Overview

JetroEco, as an initiative to make commercial aviation more sustainable and eco-friendly, would be of little purpose if the safety of the solution and the stakeholders were not adequately ensured. Thus, it was essential to look into all aspects of the processes and workspace practices to make sure safety is prioritised.

Project Design

The Microorganism

JetroEco bases itself on the organism Yarrowia lipolytica, a spore-forming oleaginous yeast, not only for metabolic engineering potential but also for the low risk it poses for human safety and the environment.

Yarrowia lipolytica is classified as a BSL-1 organism by the United States Public Health Service and is granted the Generally Recognised As Safe (GRAS) status by the U.S. Food and Drug Administration (USDA). It has also been concluded that Y. lipolytica has the equivalent level of non-pathogenicity as S. cerevisiae^[1]. The organism’s BSL-1 status and its inability to produce toxins make it suitable for use in large-scale production facilities under conditions not exceeding the Good Industrial Large-Scale Practice (GILSP) level of physical containment.

The Approval

Before we started our experiments, it was vital to get the approval of our institute’s biosafety committee as per the revised Regulations and Guidelines for Recombinant DNA Research and Biocontainment, 2017. So, we had meetings with our institute’s biosafety committee head Dr. Sunish Radhakrishnan and filled out the respective Biosafety Clearance forms with the help of our primary PI Prof. Saikrishnan Kayarat. Only after this approval did we start our experiments.

General Lab Safety

Owing to Y. lipolytica being a Risk Group-1 organism^[2], the JetroEco project would primarily allow working in BSL-1 workspaces. As a part of this, the wet lab team had to adhere to certain guidelines and precautions while working on biological organisms:

• Smoking, eating and drinking were not allowed in the laboratory.
• It is mandatory to wear appropriate protective gear. Long hair should be tied back.
• Mouth pipetting is prohibited.
• Washing of hands regularly is necessary.
• Wearing gloves is mandatory, except for when operating an electric/gas burner.
• Protection glasses should be worn, more so when using UV light.

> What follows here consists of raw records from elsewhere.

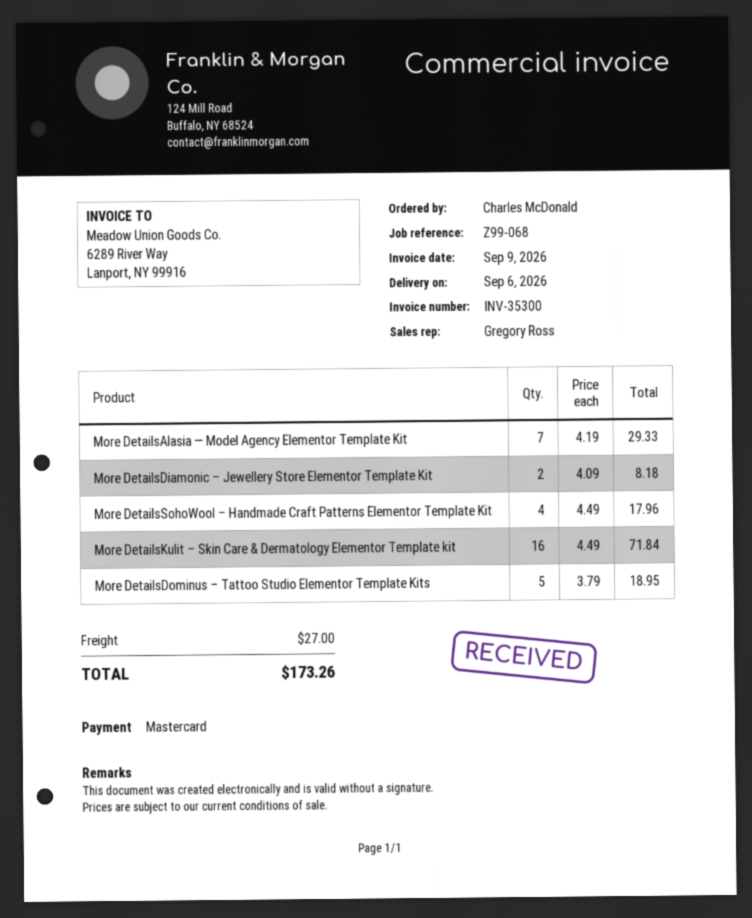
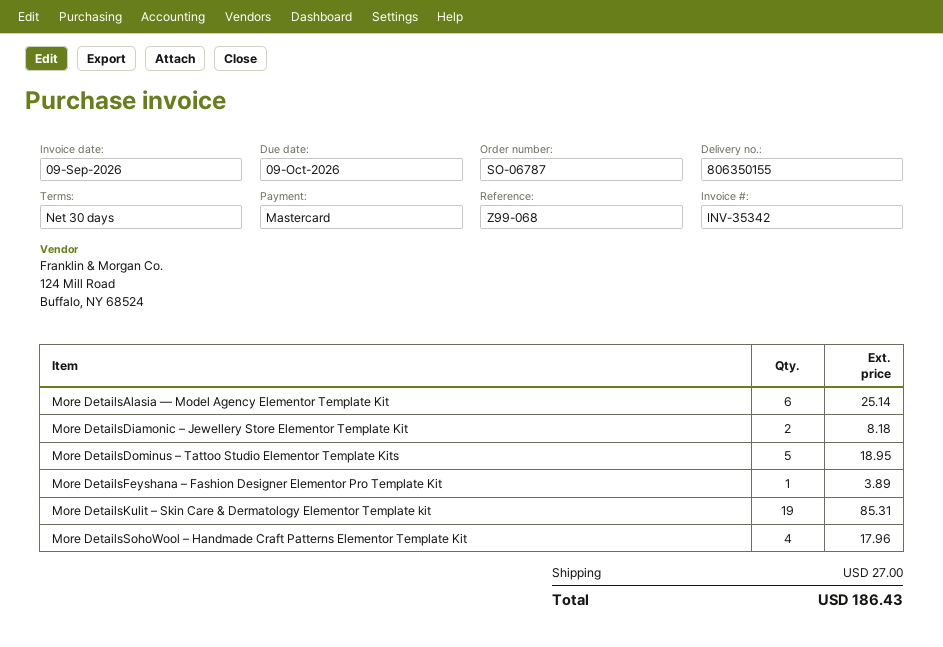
invoice number: INV-35300 -> INV-35342
More DetailsAlasia — Model Agency Elementor Template Kit: 7 for 29.33 -> 6 for 25.14
More DetailsKulit – Skin Care & Dermatology Elementor Template kit: 16 for 71.84 -> 19 for 85.31
More DetailsFeyshana – Fashion Designer Elementor Pro Template Kit: none -> 1 for 3.89
total: 173.26 -> 186.43

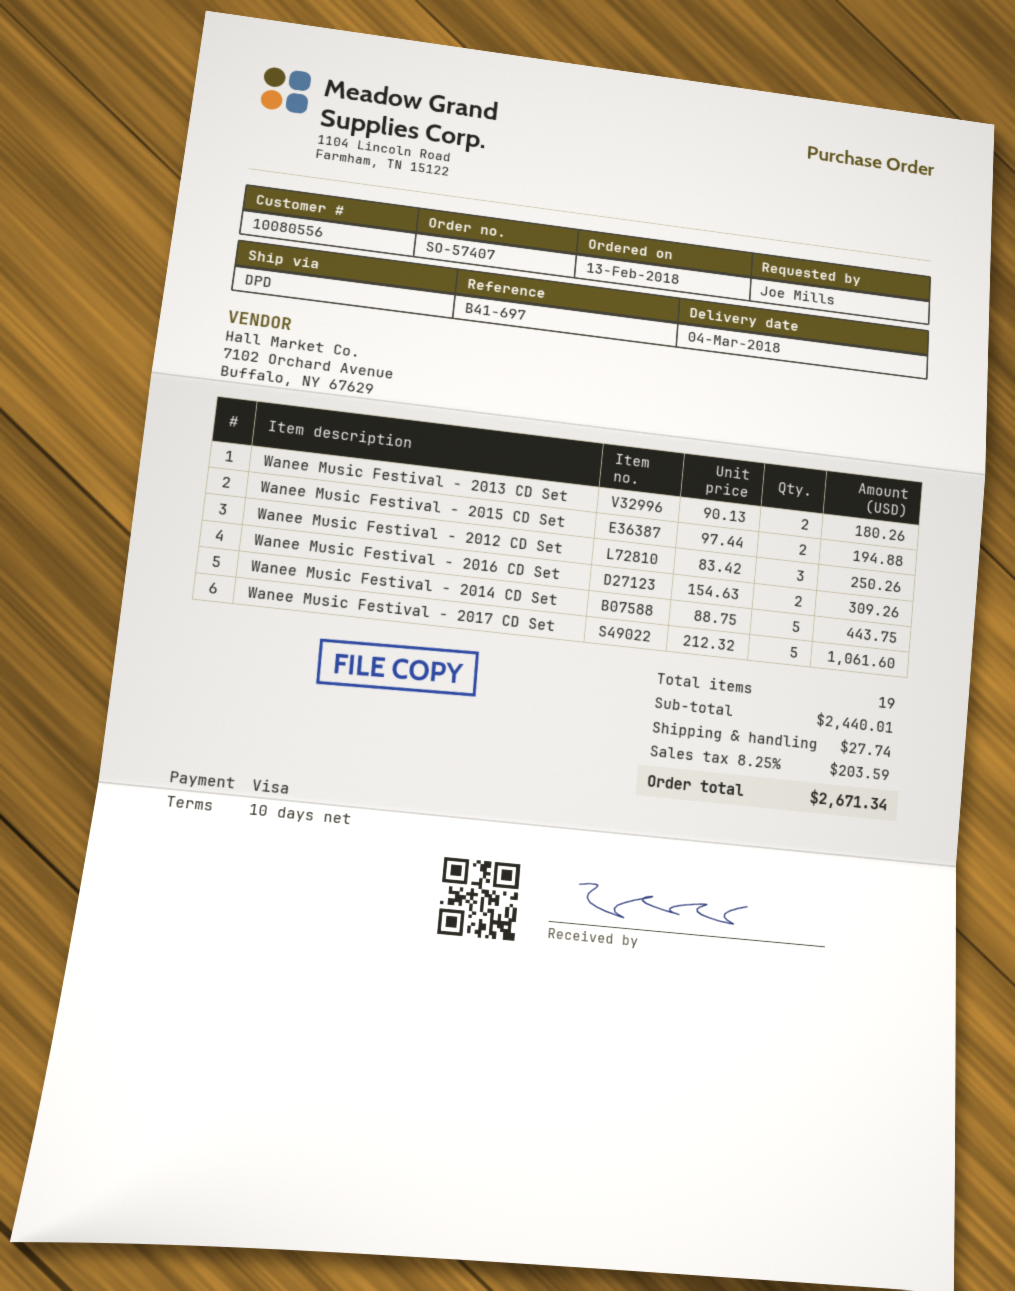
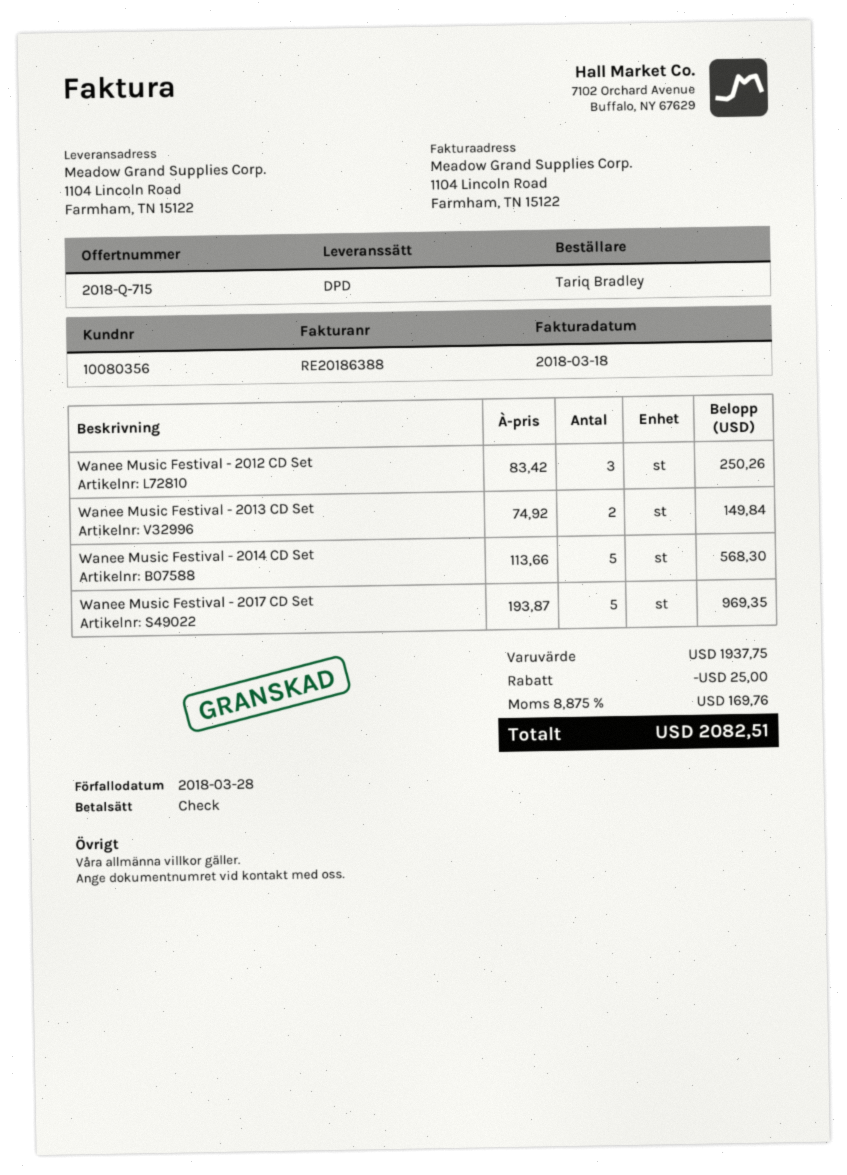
customer number: 10080556 -> 10080356
ordered by: Joe Mills -> Tariq Bradley
payment method: Visa -> cheque
Wanee Music Festival - 2013 CD Set: 2 x 90.13 = 180.26 -> 2 x 74.92 = 149.84
Wanee Music Festival - 2015 CD Set: 2 x 97.44 = 194.88 -> none
Wanee Music Festival - 2016 CD Set: 2 x 154.63 = 309.26 -> none
Wanee Music Festival - 2014 CD Set: 5 x 88.75 = 443.75 -> 5 x 113.66 = 568.30
Wanee Music Festival - 2017 CD Set: 5 x 212.32 = 1061.60 -> 5 x 193.87 = 969.35
subtotal: 2440.01 -> 1937.75
discount: none -> 25.00
shipping: 27.74 -> none
tax: 8.25% = 203.59 -> 8.875% = 169.76
total: 2671.34 -> 2082.51

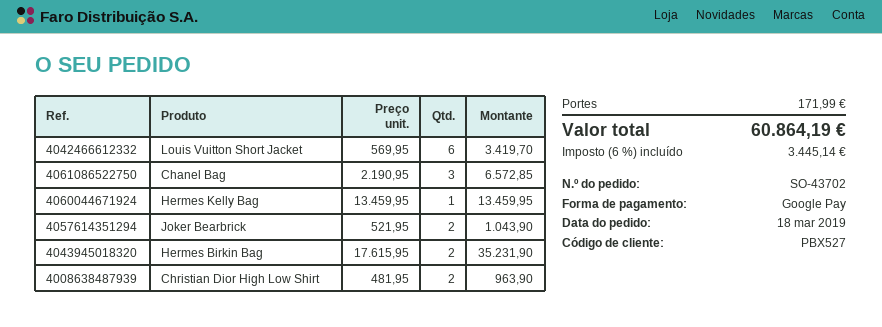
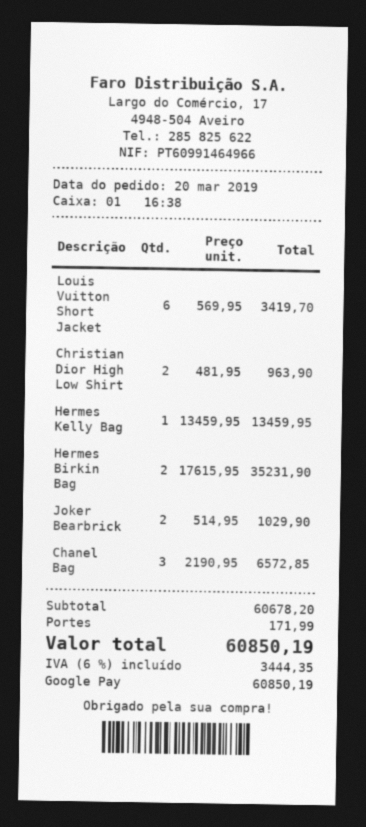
order date: 2019-03-18 -> 2019-03-20
Joker Bearbrick: 2 x 521.95 = 1043.90 -> 2 x 514.95 = 1029.90
tax: 6% = 3445.14 -> 6% = 3444.35
total: 60864.19 -> 60850.19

It is also important to stay vigilant while working with the various instruments in labs, to prevent any cases of harm while operating:

• Centrifuge: Potential risk of injury. Always ensure that the centrifuge is balanced and the lid is in place before running.
• Electrophoresis Tank: Potential risk of electrocution. Always keep the safety lid on the cell before switching it on.
• Water Baths: Potential risk of electrocution or burns. Always check if the bath apparatus is in good condition before use.
• Ethidium Bromide: Potential contamination and exposure to a CMR substance. All such use should be confined to a specific workspace, with an appropriate disposal system.
• Chemical Fumehood: Possible case of inhaling toxic chemicals.

The team also ensured that the waste generated during the wet lab cycle was disposed off in an appropriate manner:

• Common Waste.
• Biological Waste: Sterilized with bleach and ethanol before disposal
• EtBr Waste: Discarded in separate containers and disposed of independently.

In order to work in a sterile environment, we conducted our experiments in biosafety cabinets (BSCs). These cabinets were disinfected before and after use with ethanol and were sterilized with UV light after the completion of the protocol within them.

We have also always conducted all of our culture-related experiments at our institute in a BSL-2 hood, as advised by our mentors, and we have meticulously ensured that all of our non-hood experiments were conducted with consideration for all safety issues. At all times during the experiments we conducted, we wore gloves, masks, protective gloves, and coats. We have separate areas set aside for EtBr to run our agarose gels. Additionally, we have distinct bins for the dumping of plastic, liquid, and biological sample garbage. We also had separate trash cans for both liquid and solid EtBr-contaminated products. At least one of our mentors oversaw the execution of each of our experiments.

Biosafety Meeting

In collaboration with ICT-Mumbai, we organised a biosafety webinar on 26 July which was hosted by Dr. Shamlan S. Reshamwala, Assistant Professor, Center for Energy Biosciences, ICT Mumbai.

In this webinar, an introduction and overview of why our designed GMOs should be contained within the reaction containers was given. Alongside this, we also learned about many strategies for preventing the accidental release of our GMOs. Such strategies included the use of auxotrophies (synthetic or natural), kill switches, ligand-dependent stability, and induced environmental sensitivity. We learned about the merits and demerits of each strategy and the appropriate situations to use of them.

HGT and Respective Prevention

As with any other biologically engineered organism, the risk of horizontal gene transfer (HGT) is prevalent in our modified Yarrowia lipolytica. However, phylogenetic studies analysing such gene transfers have shown that horizontal gene transfers (especially the transkingdom ones) are very rare in yeasts, with no such transfer event has occurred with respect too Y. lipolytica in the last two decades. Thus, regular disinfection protocols are sufficient enough should an escape event of the organism occur from its industrial container.